Within the entries below, find the lines that hold "definidos" and report only how many there are.

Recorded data
= = = = =
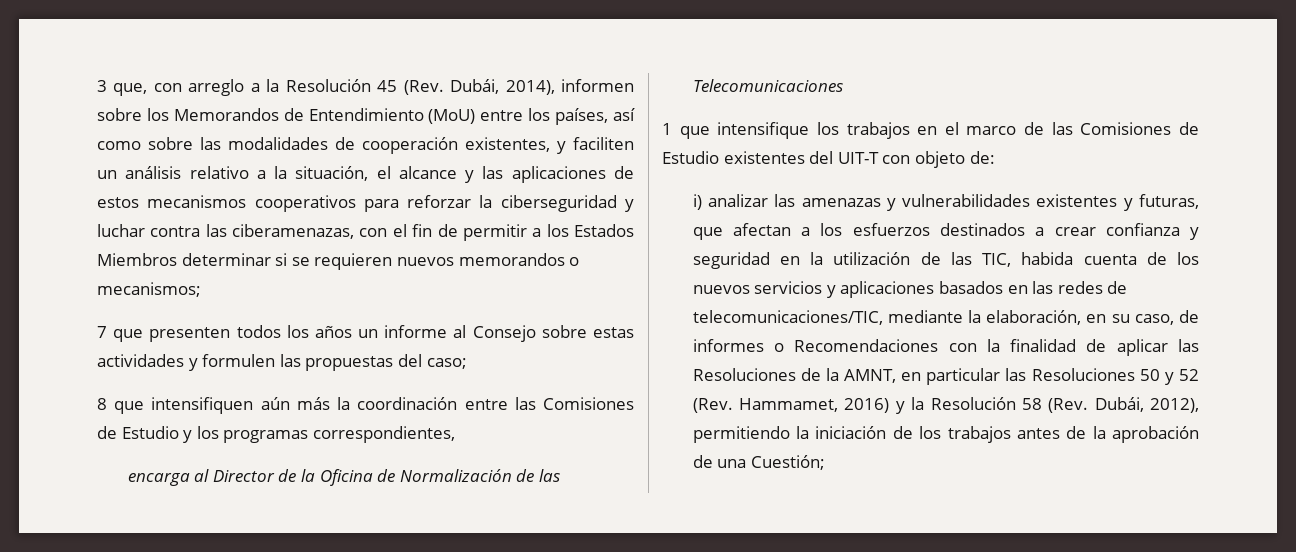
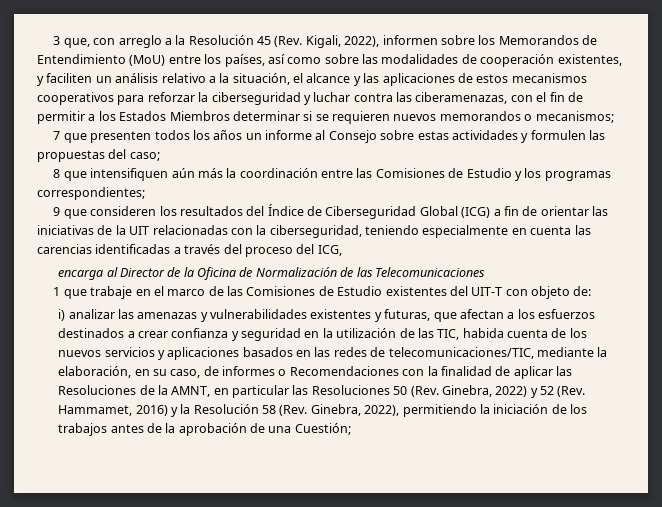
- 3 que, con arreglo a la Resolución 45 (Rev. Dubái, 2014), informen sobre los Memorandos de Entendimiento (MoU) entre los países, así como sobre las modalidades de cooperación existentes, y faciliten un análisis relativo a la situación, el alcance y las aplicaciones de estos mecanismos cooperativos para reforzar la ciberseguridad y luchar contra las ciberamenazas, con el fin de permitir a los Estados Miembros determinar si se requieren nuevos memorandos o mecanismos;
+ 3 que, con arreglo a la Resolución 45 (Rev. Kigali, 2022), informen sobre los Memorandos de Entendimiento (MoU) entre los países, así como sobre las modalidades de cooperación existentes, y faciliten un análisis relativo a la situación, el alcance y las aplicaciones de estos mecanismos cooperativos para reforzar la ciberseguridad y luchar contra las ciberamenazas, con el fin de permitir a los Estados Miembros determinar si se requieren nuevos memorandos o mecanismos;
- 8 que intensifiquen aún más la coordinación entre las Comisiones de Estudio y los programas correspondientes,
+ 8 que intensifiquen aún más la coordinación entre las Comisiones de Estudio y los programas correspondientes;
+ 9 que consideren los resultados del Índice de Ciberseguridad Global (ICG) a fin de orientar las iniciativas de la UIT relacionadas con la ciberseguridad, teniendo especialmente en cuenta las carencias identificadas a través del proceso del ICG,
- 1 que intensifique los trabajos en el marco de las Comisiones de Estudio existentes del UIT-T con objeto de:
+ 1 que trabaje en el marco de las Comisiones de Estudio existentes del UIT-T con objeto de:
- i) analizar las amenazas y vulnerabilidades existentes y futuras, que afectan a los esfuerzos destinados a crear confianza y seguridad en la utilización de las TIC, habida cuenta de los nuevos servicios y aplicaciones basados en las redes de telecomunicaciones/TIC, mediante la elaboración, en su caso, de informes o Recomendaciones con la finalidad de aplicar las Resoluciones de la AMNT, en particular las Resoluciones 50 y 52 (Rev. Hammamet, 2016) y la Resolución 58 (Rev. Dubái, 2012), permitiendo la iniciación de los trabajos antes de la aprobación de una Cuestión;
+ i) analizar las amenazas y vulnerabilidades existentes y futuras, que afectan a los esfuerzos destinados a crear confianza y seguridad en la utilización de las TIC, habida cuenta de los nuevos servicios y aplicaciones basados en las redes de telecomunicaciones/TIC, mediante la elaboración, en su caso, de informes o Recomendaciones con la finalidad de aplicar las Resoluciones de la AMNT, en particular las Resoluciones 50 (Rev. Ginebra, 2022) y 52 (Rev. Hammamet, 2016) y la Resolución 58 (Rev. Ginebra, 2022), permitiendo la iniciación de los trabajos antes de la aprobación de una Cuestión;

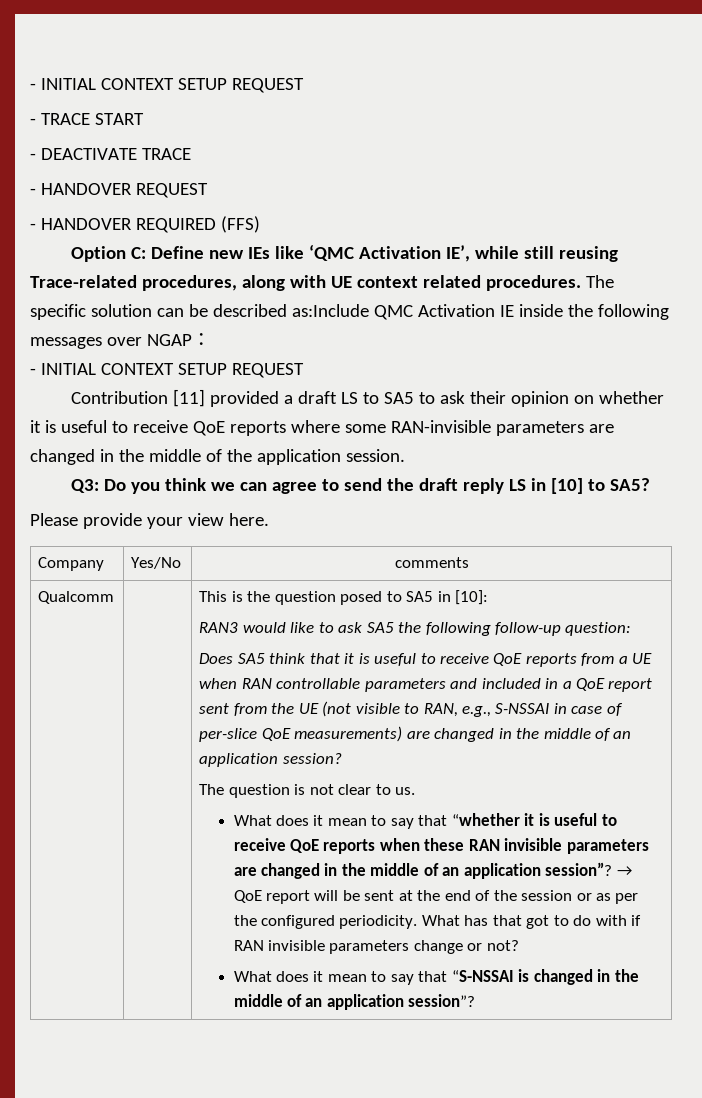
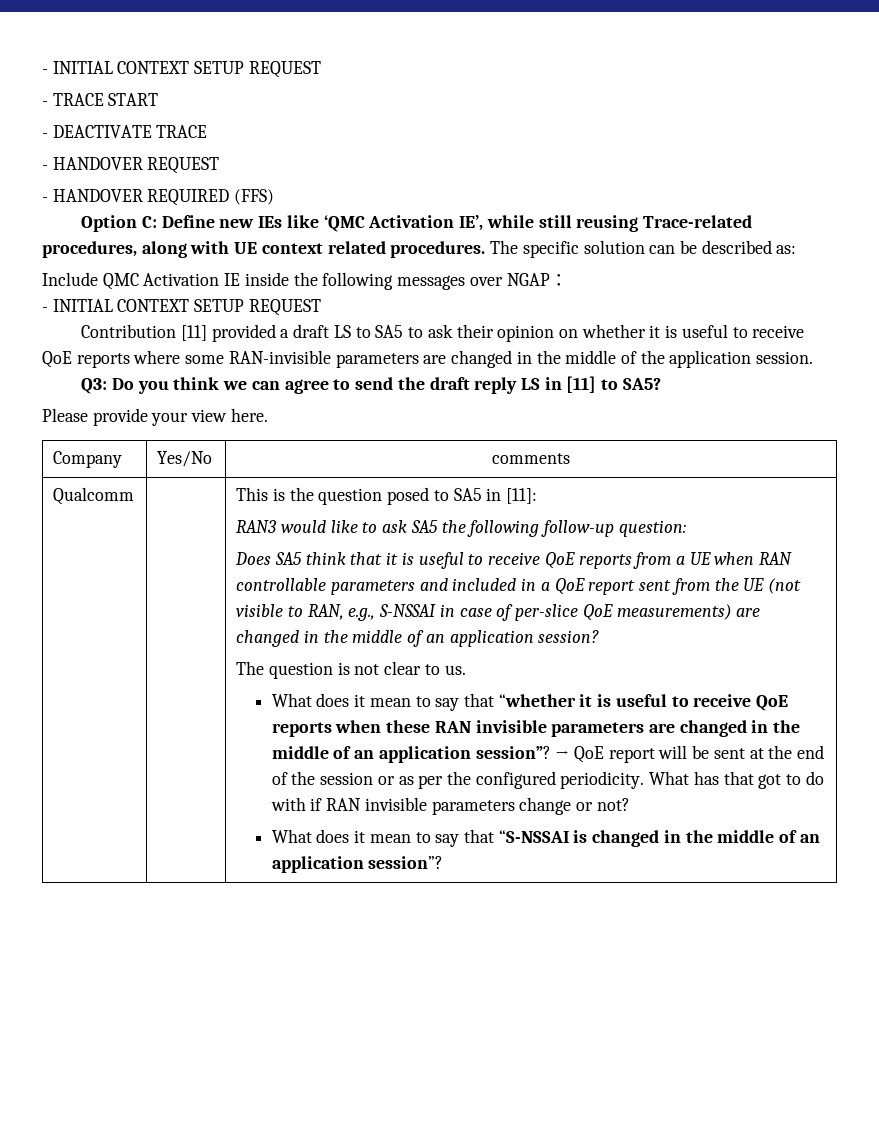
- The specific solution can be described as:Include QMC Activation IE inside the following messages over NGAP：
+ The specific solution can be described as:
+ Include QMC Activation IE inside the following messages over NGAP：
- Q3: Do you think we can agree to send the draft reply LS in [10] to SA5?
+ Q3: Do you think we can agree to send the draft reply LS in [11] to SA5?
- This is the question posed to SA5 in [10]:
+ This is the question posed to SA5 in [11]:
= = = = =
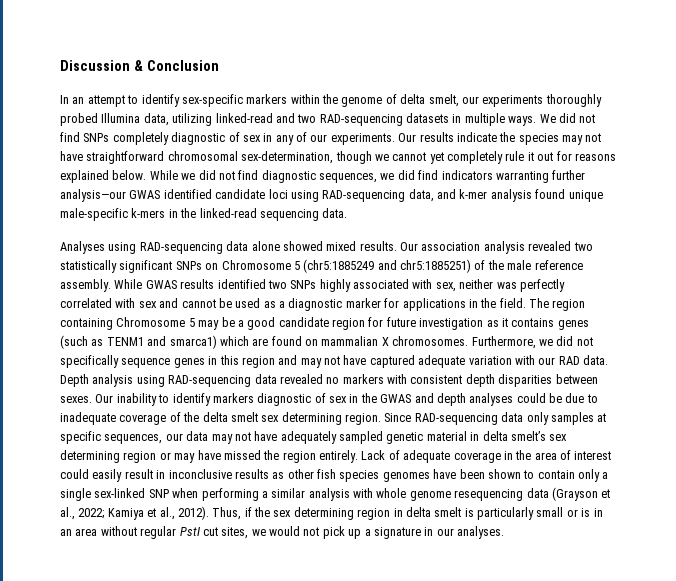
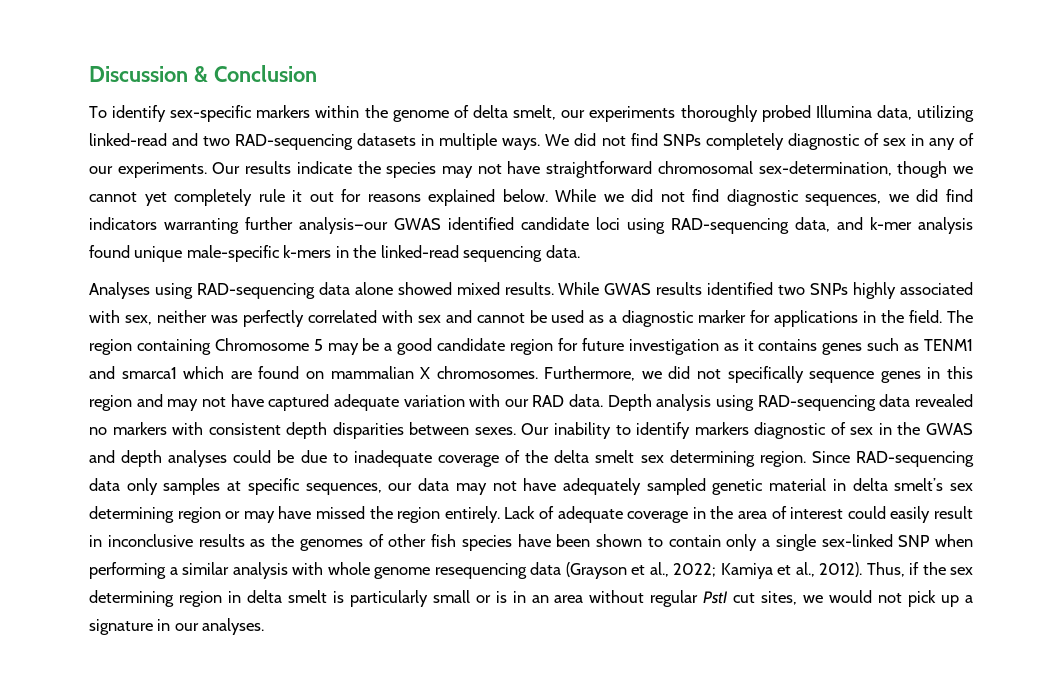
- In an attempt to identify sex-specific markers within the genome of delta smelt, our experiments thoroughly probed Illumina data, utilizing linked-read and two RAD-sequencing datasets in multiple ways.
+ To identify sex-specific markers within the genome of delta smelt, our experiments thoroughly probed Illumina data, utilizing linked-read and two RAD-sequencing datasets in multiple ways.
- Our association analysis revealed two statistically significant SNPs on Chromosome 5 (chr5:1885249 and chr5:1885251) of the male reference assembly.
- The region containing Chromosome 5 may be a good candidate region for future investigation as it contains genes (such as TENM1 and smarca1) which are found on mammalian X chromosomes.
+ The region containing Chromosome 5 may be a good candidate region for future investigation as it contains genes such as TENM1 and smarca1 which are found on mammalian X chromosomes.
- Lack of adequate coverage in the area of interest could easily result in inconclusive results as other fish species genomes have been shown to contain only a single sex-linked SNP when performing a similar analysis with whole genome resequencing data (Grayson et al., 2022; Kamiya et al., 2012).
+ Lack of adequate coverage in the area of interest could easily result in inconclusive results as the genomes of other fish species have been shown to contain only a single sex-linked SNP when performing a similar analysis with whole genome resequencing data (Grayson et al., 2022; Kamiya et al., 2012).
= = = = =
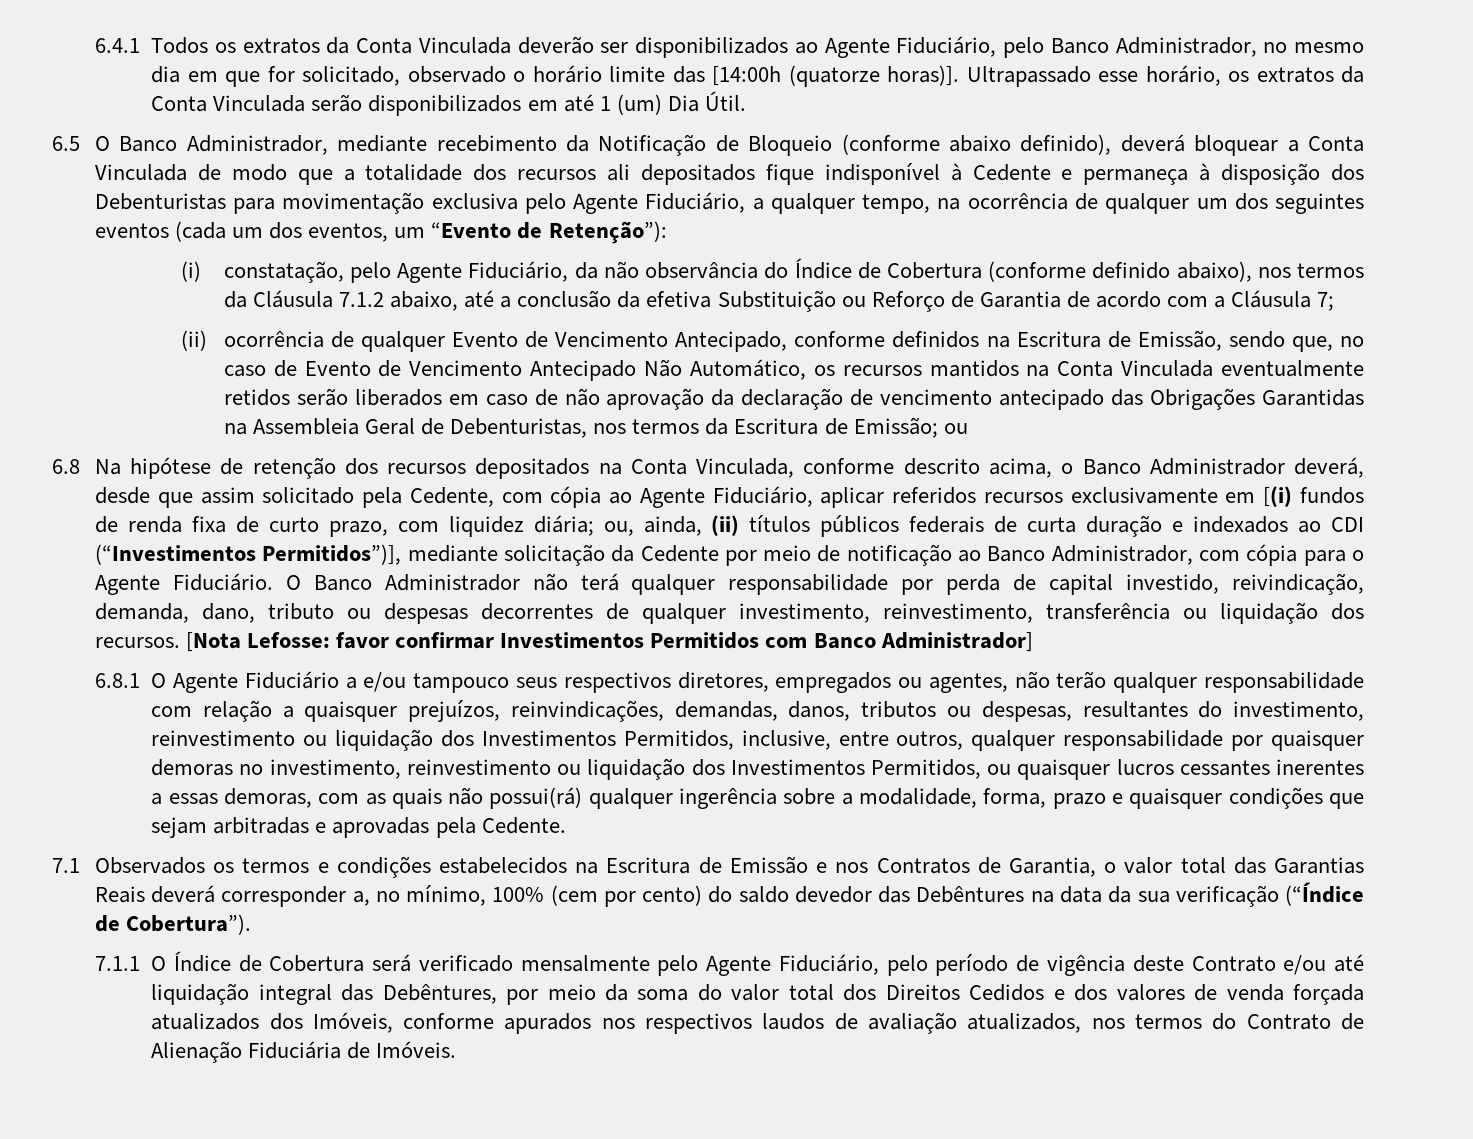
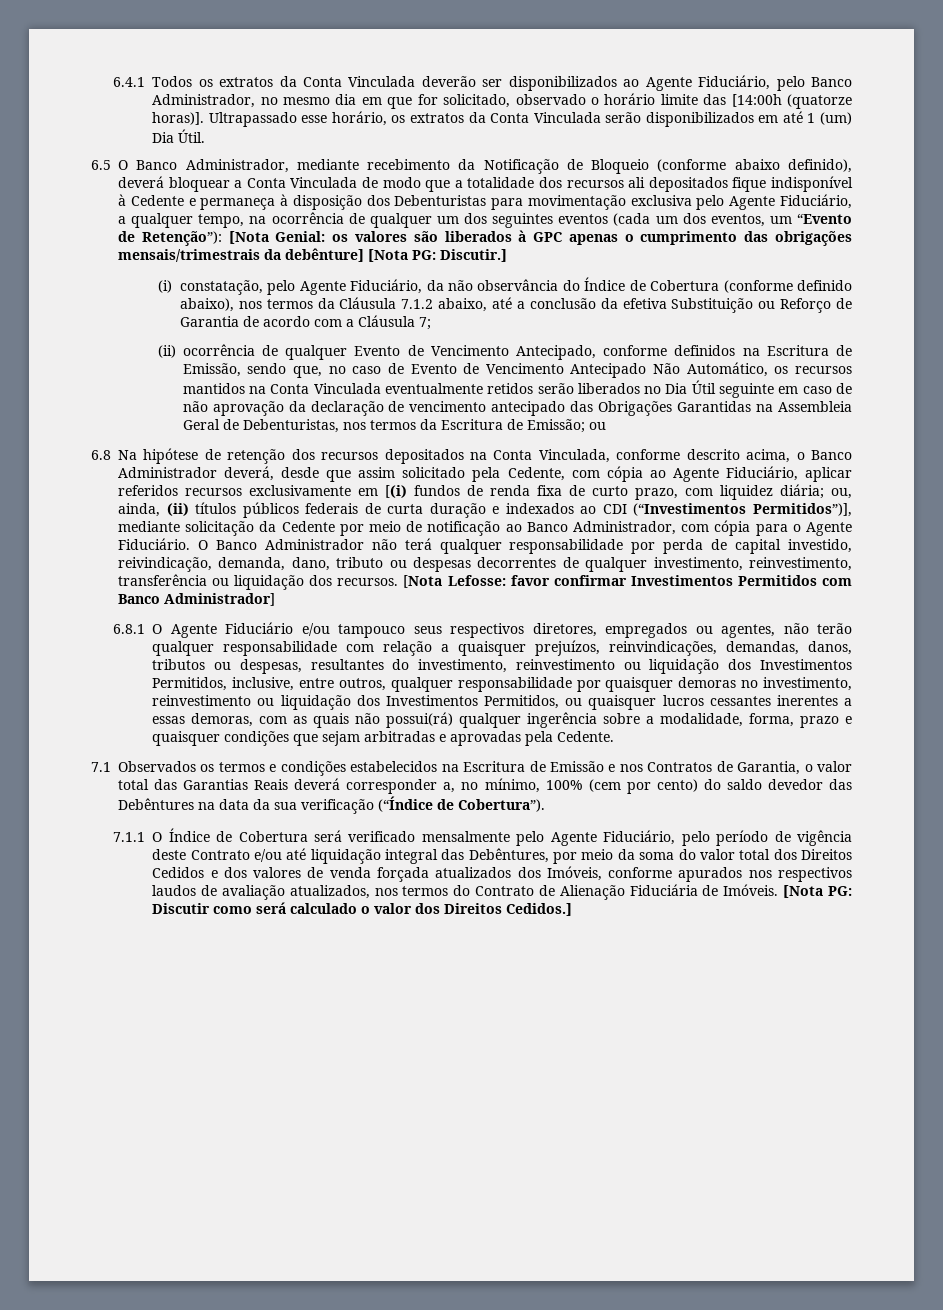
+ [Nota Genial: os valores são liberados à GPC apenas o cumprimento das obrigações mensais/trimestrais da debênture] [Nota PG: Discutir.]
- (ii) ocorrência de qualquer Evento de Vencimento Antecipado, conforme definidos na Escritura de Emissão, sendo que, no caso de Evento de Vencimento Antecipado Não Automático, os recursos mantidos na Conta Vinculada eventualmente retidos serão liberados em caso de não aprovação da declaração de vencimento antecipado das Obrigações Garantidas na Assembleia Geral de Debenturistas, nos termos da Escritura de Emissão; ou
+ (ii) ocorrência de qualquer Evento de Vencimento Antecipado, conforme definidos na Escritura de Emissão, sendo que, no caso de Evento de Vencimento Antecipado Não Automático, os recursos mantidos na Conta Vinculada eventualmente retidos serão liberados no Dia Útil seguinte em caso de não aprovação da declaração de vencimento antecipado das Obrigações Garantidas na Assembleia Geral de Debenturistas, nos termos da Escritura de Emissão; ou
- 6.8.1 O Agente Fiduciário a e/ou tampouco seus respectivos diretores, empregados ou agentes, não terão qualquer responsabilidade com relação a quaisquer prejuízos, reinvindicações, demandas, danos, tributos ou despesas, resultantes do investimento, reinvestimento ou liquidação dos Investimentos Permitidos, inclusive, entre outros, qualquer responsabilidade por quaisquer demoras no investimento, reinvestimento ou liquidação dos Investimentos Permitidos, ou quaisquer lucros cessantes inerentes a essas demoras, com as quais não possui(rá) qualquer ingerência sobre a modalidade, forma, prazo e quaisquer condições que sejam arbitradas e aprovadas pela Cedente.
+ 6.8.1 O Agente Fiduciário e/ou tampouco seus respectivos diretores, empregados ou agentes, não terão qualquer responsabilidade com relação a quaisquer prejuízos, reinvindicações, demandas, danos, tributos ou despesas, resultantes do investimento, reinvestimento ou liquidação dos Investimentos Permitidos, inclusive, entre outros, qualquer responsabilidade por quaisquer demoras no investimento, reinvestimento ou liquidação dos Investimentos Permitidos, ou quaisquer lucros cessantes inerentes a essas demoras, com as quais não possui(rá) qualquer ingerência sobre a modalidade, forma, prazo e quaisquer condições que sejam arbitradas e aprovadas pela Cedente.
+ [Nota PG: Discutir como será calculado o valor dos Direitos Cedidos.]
= = = = =
* _Problem solution_
2